§ Given information:
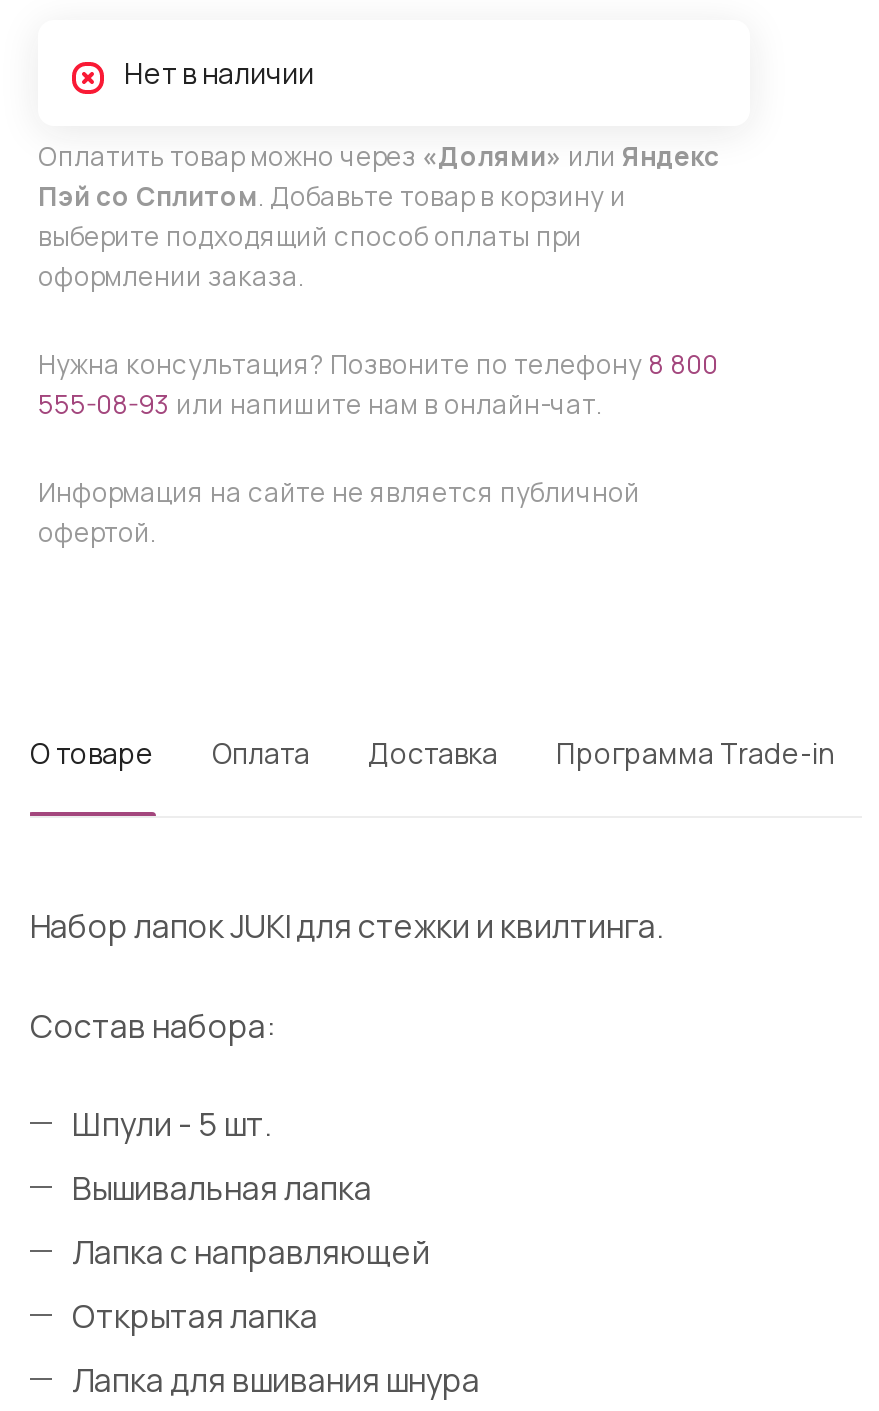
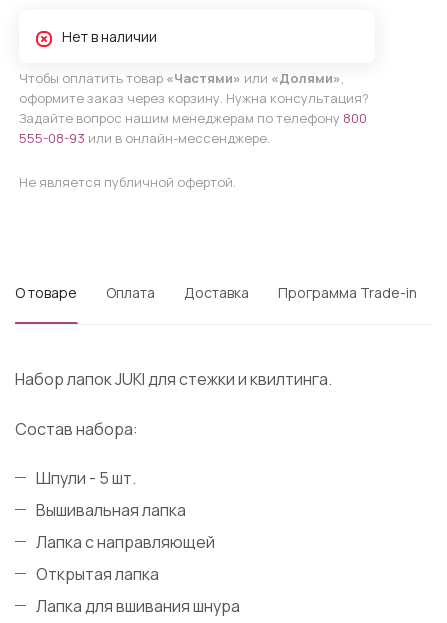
- Оплатить товар можно через «Долями» или Яндекс
- Пэй со Сплитом. Добавьте товар в корзину и
- выберите подходящий способ оплаты при
- оформлении заказа.
- Нужна консультация? Позвоните по телефону 8 800
- 555-08-93 или напишите нам в онлайн-чат.
- Информация на сайте не является публичной
- офертой.
+ Чтобы оплатить товар «Частями» или «Долями»,
+ оформите заказ через корзину. Нужна консультация?
+ Задайте вопрос нашим менеджерам по телефону 800
+ 555-08-93 или в онлайн-мессенджере.
+ Не является публичной офертой.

§ Aim of the task: Select all lines in the listing above where the word "через" appears, and show them.

§ Response to the task:
- Оплатить товар можно через «Долями» или Яндекс
+ оформите заказ через корзину. Нужна консультация?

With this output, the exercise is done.